* EXERCISE AIM *
Gather every line of the entries that includes the word "justify".

Top of RECORDS FOR THE EXERCISE

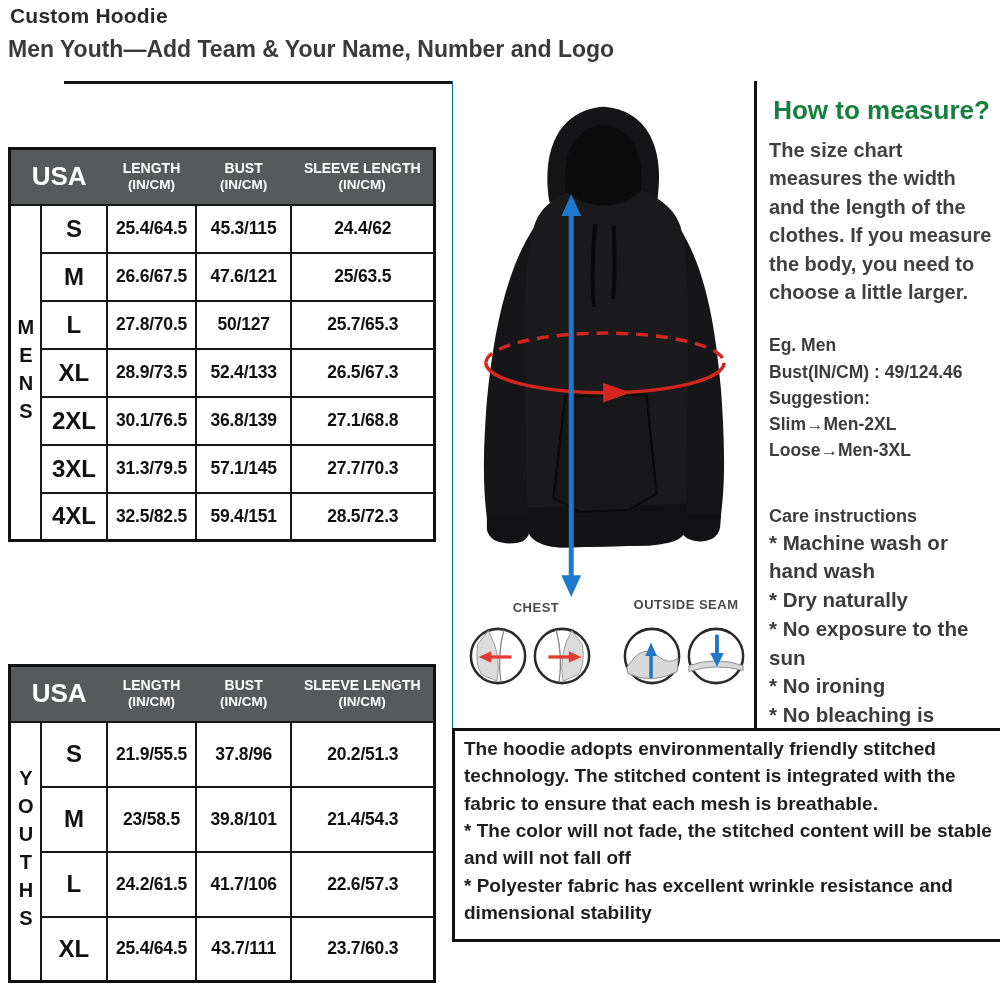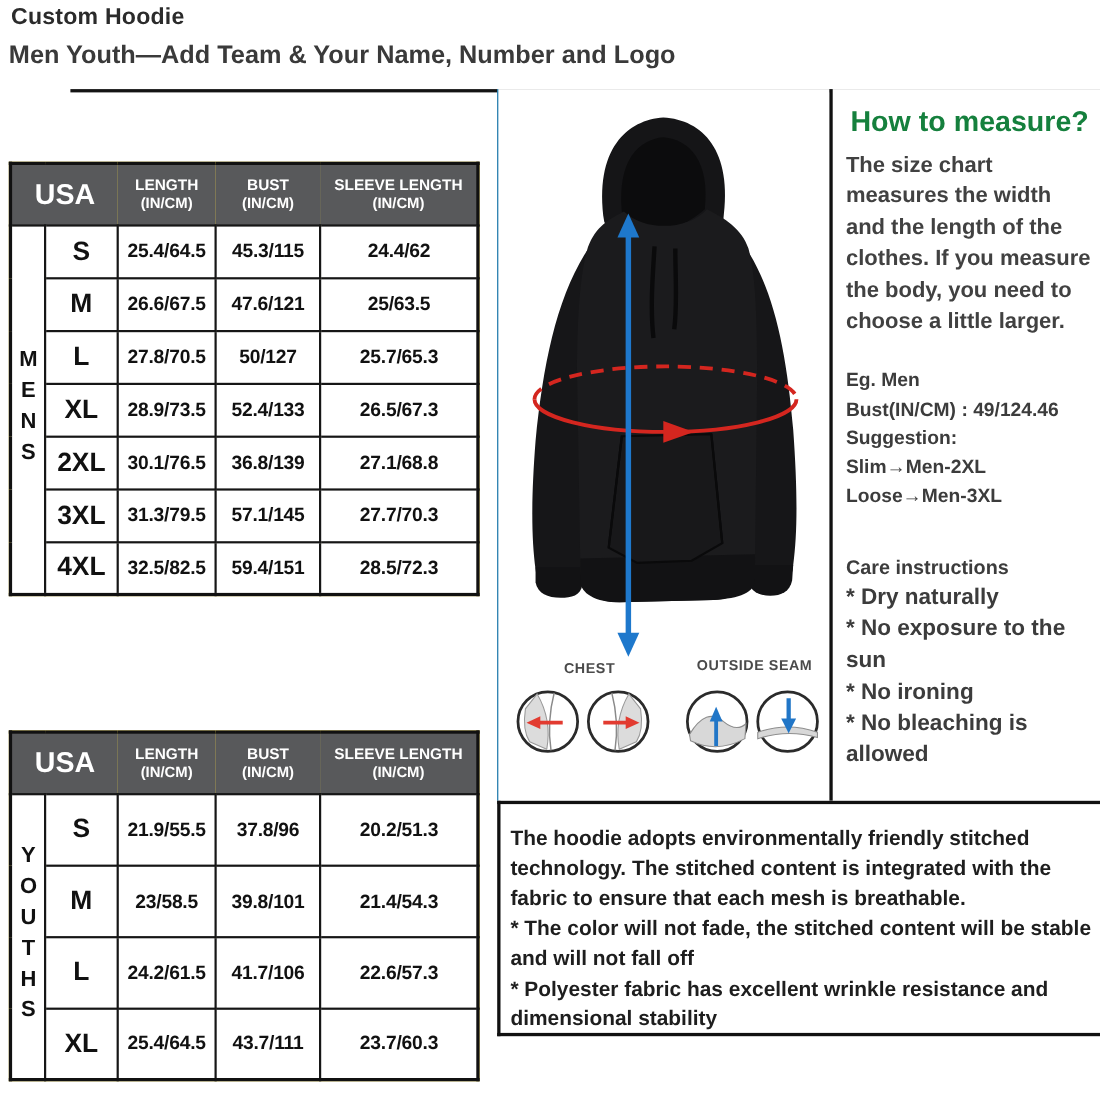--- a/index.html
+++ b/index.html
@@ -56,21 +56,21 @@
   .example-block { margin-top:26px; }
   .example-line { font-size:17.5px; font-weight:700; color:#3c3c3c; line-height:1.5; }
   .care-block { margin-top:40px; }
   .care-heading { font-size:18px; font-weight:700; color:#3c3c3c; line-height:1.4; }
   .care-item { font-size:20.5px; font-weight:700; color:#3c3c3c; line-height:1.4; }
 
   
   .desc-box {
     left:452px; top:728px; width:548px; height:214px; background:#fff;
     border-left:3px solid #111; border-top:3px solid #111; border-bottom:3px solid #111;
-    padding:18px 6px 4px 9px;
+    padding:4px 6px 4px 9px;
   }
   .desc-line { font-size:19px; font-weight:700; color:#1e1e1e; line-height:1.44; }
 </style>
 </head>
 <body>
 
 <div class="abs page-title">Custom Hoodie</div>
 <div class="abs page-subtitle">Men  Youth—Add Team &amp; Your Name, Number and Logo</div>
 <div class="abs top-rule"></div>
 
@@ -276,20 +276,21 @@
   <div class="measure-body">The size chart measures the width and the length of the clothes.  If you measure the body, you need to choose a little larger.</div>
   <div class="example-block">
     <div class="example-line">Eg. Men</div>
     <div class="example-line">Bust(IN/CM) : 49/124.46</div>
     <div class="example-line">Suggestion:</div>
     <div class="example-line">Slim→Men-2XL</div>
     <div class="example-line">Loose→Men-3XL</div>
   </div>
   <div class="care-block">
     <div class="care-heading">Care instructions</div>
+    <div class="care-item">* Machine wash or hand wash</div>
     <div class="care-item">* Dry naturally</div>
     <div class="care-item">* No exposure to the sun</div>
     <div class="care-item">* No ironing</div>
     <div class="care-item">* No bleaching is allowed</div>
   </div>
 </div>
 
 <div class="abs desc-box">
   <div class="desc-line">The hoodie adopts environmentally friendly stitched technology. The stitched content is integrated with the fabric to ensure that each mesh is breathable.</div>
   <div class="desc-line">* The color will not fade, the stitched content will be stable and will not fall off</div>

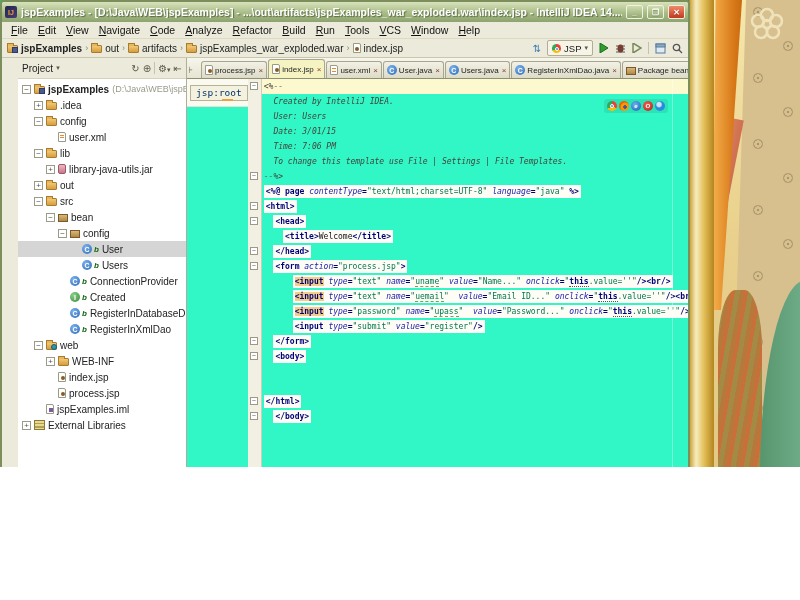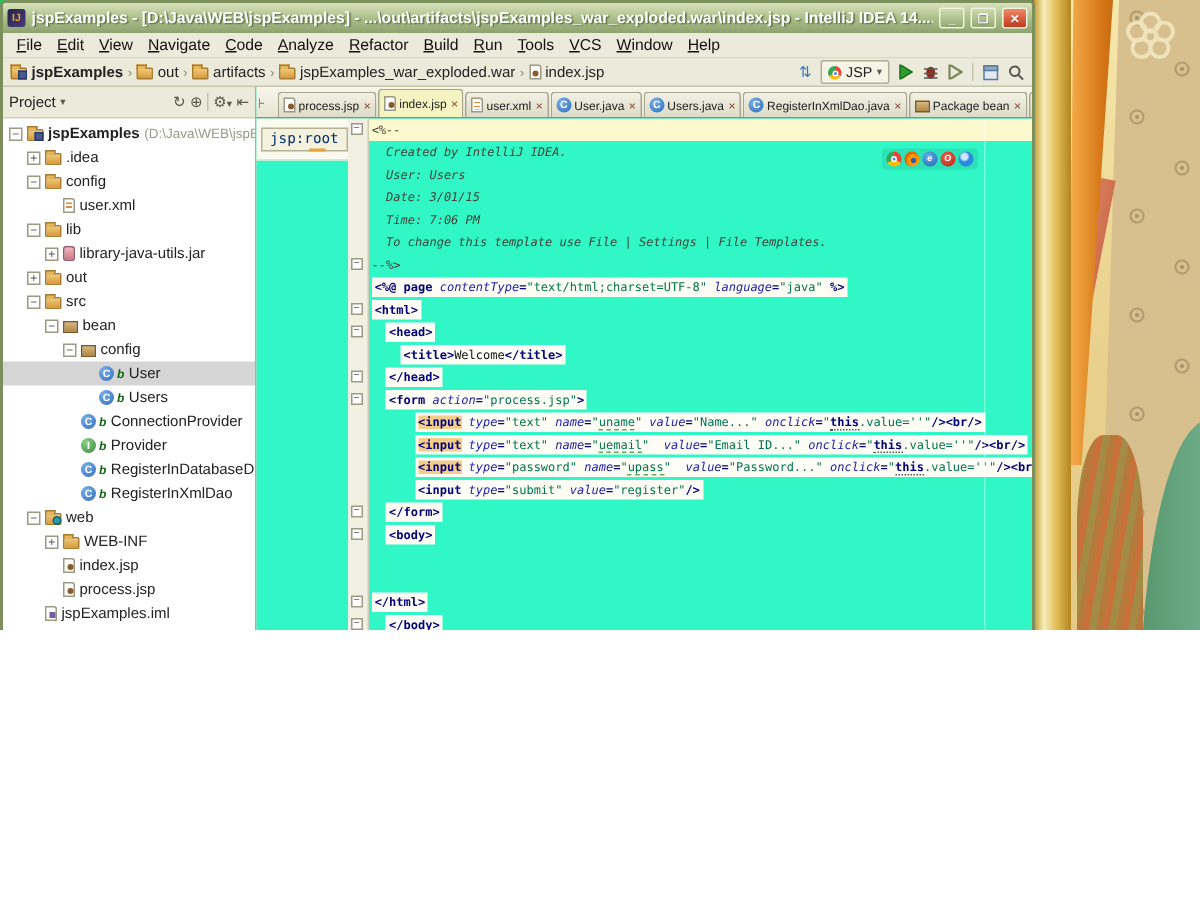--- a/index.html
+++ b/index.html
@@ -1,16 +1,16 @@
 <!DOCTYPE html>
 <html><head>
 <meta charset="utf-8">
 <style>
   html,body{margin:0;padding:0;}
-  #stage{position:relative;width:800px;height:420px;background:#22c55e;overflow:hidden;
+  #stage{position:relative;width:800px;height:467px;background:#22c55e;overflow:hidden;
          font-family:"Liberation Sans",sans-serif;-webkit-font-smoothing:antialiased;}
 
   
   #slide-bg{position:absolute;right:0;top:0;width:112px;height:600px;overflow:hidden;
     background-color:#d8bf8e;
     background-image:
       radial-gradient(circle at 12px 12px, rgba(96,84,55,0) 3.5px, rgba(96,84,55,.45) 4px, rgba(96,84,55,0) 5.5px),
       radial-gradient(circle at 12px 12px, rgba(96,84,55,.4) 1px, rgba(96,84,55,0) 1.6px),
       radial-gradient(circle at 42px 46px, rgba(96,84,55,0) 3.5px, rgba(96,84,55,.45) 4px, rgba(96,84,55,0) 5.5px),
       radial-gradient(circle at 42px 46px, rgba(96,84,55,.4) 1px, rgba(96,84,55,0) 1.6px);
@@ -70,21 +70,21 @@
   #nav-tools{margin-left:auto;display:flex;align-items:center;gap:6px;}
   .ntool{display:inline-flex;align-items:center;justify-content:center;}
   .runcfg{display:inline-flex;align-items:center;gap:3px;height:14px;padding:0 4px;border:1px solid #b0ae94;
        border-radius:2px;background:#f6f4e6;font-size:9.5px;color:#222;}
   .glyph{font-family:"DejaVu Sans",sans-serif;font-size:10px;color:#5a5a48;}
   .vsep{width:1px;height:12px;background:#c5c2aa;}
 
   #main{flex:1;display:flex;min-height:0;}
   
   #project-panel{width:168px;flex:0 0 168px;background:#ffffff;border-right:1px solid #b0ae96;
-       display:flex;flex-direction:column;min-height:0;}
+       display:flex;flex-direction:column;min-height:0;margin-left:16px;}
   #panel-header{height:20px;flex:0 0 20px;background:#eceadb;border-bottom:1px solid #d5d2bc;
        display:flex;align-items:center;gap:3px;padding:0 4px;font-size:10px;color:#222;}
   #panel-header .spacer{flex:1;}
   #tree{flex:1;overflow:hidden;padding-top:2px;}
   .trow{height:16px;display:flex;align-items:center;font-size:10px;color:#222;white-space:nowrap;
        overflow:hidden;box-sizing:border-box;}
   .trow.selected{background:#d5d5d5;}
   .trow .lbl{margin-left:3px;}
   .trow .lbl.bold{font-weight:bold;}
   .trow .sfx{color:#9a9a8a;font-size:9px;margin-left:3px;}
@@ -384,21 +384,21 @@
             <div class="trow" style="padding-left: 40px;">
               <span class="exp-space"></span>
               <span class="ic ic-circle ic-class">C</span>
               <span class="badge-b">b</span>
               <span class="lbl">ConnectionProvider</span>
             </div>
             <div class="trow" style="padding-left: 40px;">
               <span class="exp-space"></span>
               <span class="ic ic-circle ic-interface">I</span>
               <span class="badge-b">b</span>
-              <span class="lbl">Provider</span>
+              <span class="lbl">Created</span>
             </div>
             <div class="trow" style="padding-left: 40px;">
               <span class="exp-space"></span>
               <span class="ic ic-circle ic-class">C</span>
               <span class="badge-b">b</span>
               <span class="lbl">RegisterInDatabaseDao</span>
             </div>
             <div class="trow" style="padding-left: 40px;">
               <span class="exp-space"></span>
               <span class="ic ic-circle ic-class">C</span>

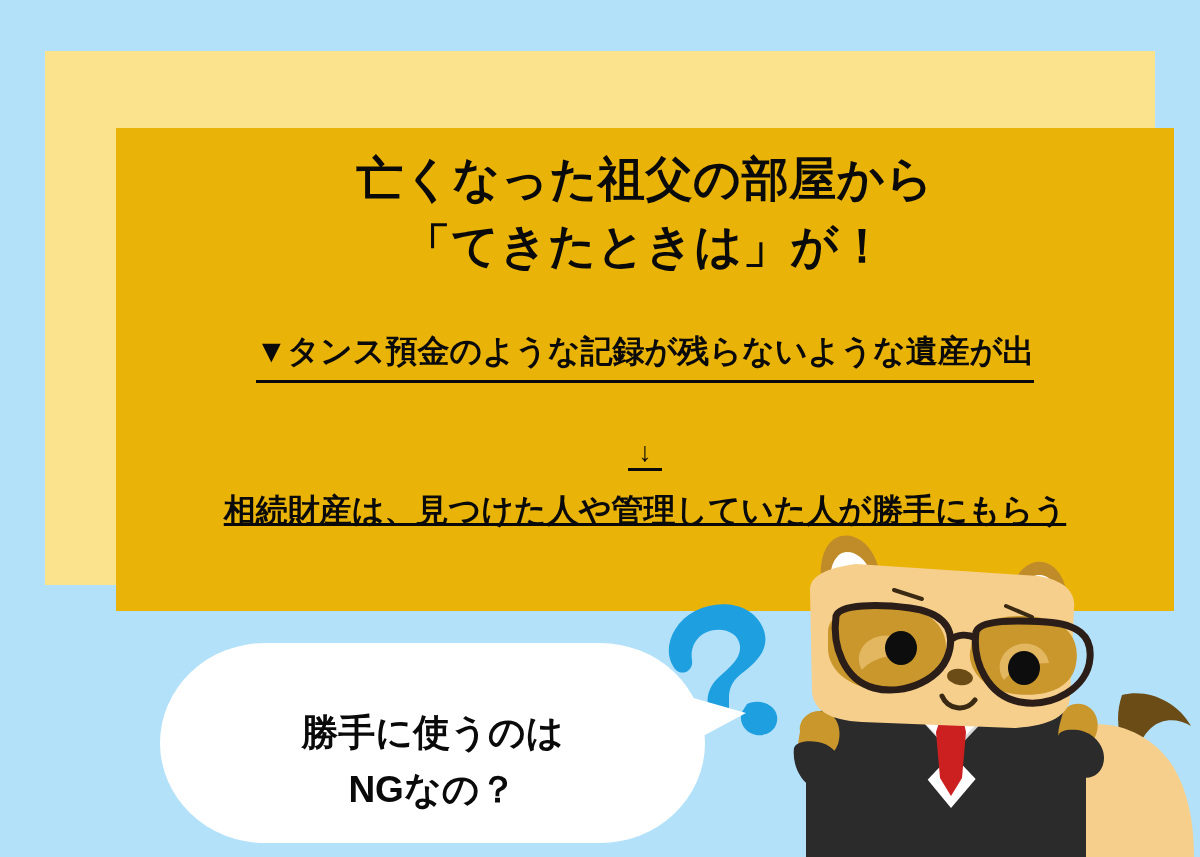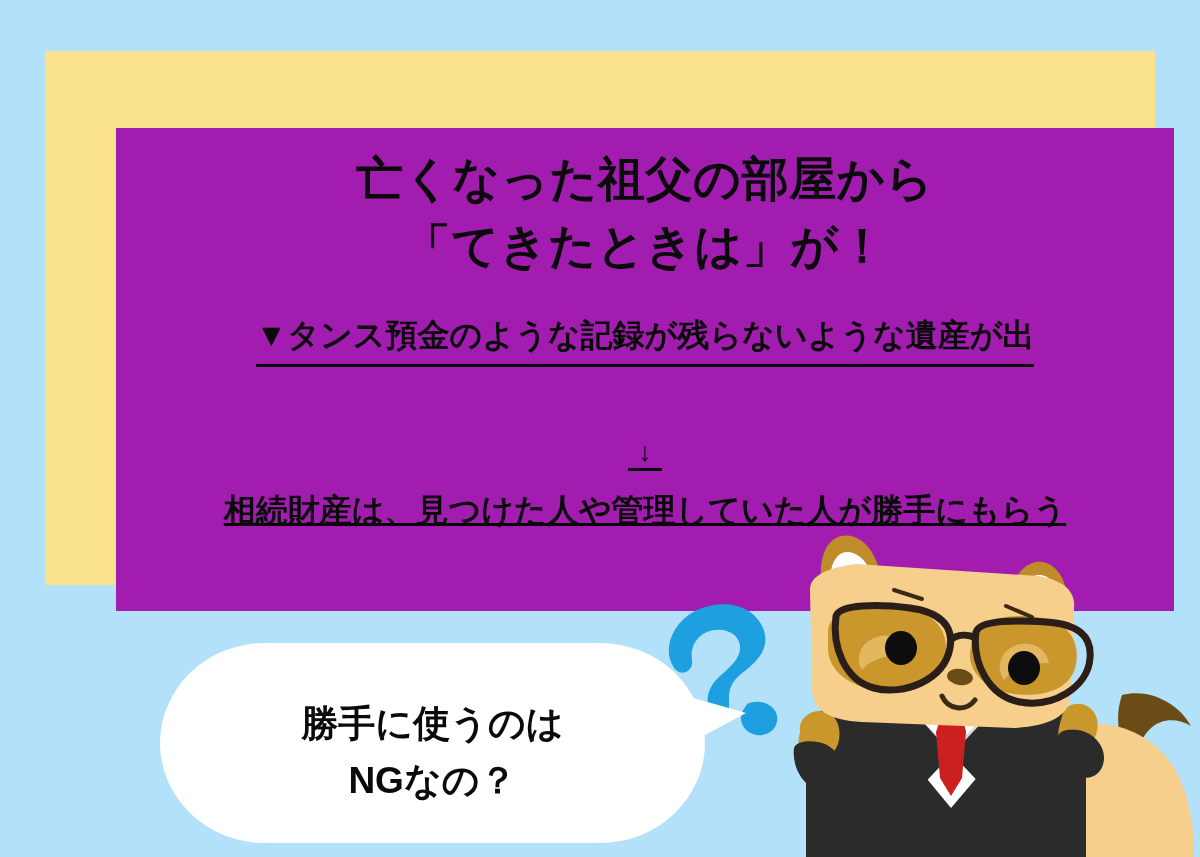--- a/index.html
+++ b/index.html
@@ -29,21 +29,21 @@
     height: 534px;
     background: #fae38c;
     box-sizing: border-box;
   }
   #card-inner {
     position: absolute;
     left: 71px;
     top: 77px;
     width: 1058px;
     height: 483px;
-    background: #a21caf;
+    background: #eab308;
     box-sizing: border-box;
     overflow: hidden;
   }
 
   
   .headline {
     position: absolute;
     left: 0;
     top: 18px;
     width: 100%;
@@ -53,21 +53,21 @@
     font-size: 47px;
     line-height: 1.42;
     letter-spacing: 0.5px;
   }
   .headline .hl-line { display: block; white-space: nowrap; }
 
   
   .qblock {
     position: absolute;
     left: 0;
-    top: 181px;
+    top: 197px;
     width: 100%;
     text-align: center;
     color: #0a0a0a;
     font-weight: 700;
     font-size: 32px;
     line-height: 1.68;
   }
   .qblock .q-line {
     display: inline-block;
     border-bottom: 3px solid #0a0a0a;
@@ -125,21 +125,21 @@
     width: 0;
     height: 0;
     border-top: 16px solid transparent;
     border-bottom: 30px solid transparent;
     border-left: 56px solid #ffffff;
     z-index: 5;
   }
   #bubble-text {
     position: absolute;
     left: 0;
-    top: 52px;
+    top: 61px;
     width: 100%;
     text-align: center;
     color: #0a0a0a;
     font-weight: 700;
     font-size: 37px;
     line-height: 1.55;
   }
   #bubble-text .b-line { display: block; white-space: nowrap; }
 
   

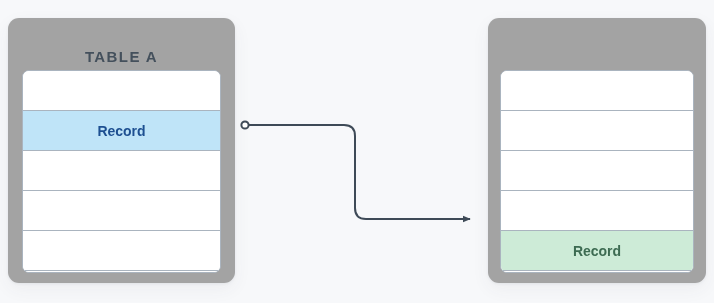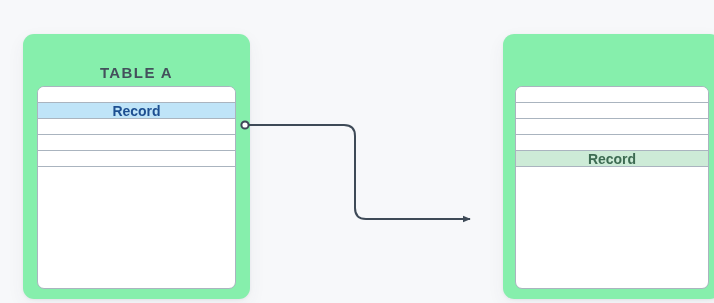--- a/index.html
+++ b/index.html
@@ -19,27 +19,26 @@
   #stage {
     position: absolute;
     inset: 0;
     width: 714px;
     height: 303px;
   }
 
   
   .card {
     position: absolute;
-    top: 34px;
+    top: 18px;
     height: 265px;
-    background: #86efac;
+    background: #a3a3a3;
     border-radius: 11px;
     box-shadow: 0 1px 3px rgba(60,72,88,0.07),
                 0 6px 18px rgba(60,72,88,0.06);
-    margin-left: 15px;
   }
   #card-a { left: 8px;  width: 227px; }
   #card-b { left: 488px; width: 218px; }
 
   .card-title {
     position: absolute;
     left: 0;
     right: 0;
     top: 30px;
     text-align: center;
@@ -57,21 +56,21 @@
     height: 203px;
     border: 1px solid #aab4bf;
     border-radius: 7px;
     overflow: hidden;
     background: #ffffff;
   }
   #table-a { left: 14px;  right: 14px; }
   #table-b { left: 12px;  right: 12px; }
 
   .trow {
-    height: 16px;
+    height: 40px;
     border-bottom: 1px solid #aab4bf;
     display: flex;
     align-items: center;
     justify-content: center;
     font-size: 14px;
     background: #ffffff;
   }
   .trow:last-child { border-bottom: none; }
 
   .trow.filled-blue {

Bottom of RECORDS FOR THE EXERCISE

* SOLVED EXERCISE *
   .ntool{display:inline-flex;align-items:center;justify-content:center;}
     justify-content: center;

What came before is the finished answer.